What gets called imperfection in Bagru printing is actually a record of conditions. A slight misalignment, an uneven indigo bleed, a drying mark at the edge of a motif, each of these is the cloth remembering something. The humidity that morning. The particular quality of water drawn from a local well. The printer's pace, which itself responds to heat, fatigue, and the behaviour of the paste on that day. The cloth does not just carry a pattern. It carries and is a documentation of a set of circumstances, of nature and of human tendencies. To make it well, you have to pay attention to all of it. That paying attention, unhurried and responsive, is CARE. Not sentiment, but a sustained practice of noticing.


This is where conventional intellectual property frameworks start to feel inadequate. IP law tends to ask who owns the design. But in Bagru, the more honest question might be who holds the knowledge of how to read the weather, adjust the resist paste, know when the cloth is ready to move to the next stage. That knowledge is communal, ecological, and largely unwritten. It accumulates not in documents but in seasons of practice, in the bodies and intuitions of people who have done this long enough to feel when something is right or not. CARE, in this sense, is not added on top of the craft. It is the craft. And if we protect only the visual output, the motif or the pattern, we protect only the most legible layer of something much deeper. The cloth knows more than the design. We need frameworks for Cultural IP capable of listening to it, of caring for what cannot easily be named or owned.




Do you really CARE?


A text by Umeshwari Parmar, Pitambar India


We celebrate traditional crafts, collaborate with asrtisans and craft custodians, and call it sustainability. But is it CAREor convenience? In places like Jaipur, where block printing and other heritage techniques thrive, demand has exploded. Artisans have more work, yes—but at what cost? 
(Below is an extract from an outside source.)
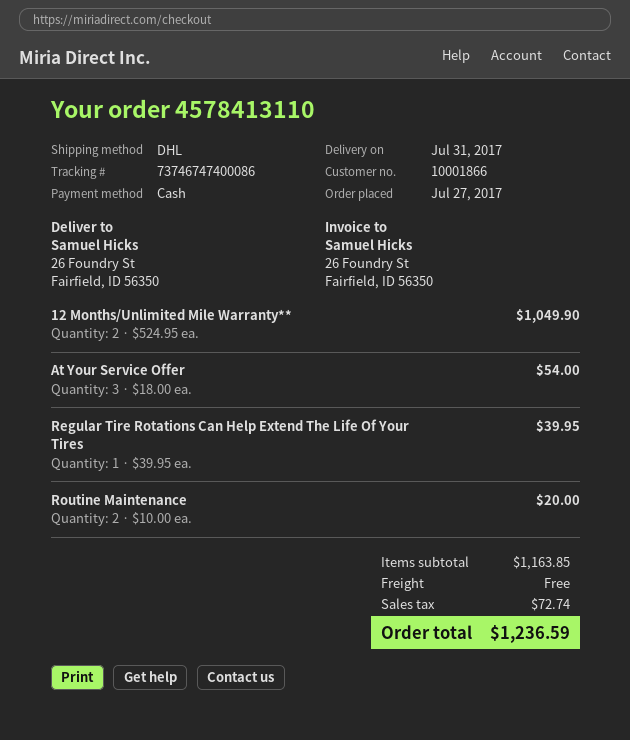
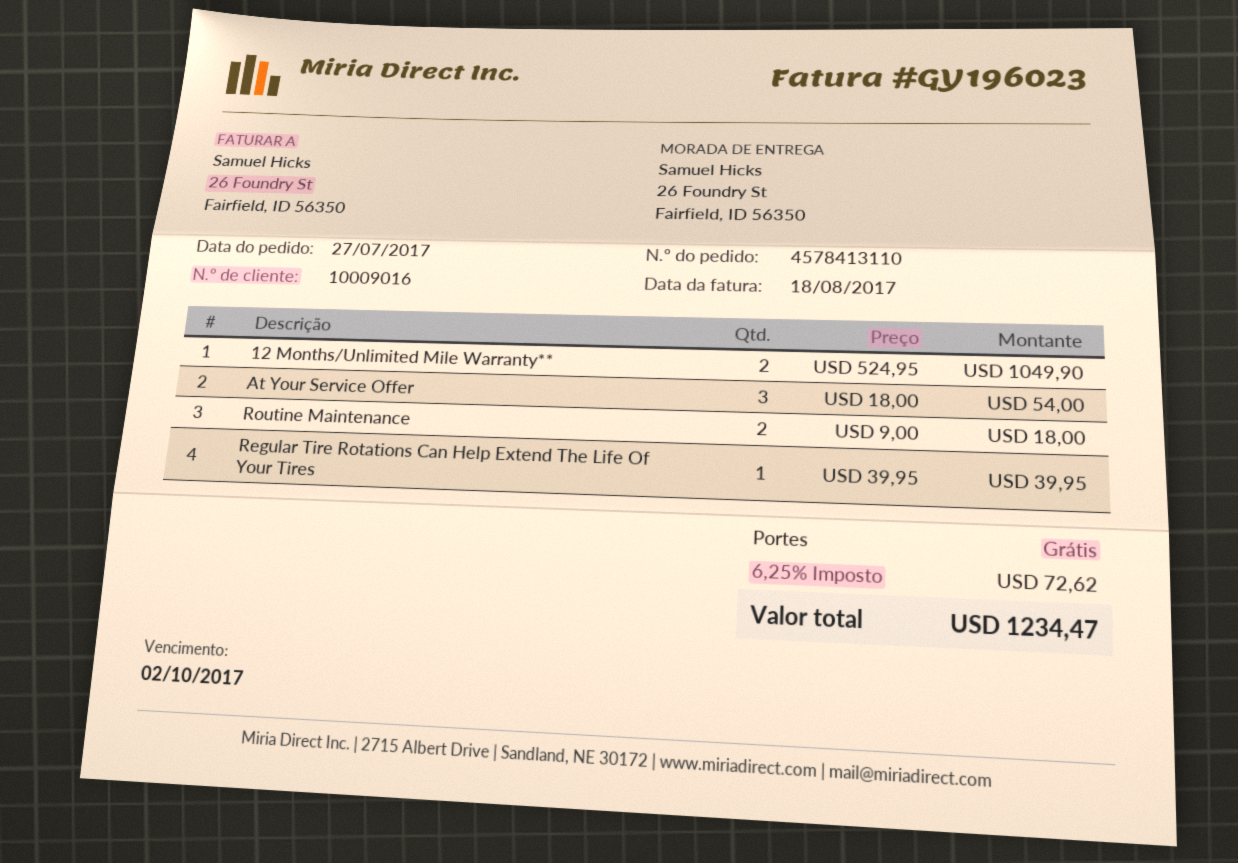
customer number: 10001866 -> 10009016
Routine Maintenance: 2 x 10.00 = 20.00 -> 2 x 9.00 = 18.00
tax: 72.74 -> 72.62
total: 1236.59 -> 1234.47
To meet scale and deadlines, many workshops are forced to use cheap, toxic materials—harming both the environment and the very hands that keep these traditions alive. This is not the fault of the artisans. It is the responsibility of those who profit from their skill.


Providing employment is not enough. If your work depends on traditional knowledge, then your responsibility goes deeper: ensure safe practices, ethical materials, and dignity in production.


Without that, “support” becomes exploitation—just rebranded.


So ask yourself again: do you really CARE? Because real CARE is not a label. It is a choice—one that demands accountability, awareness, and action.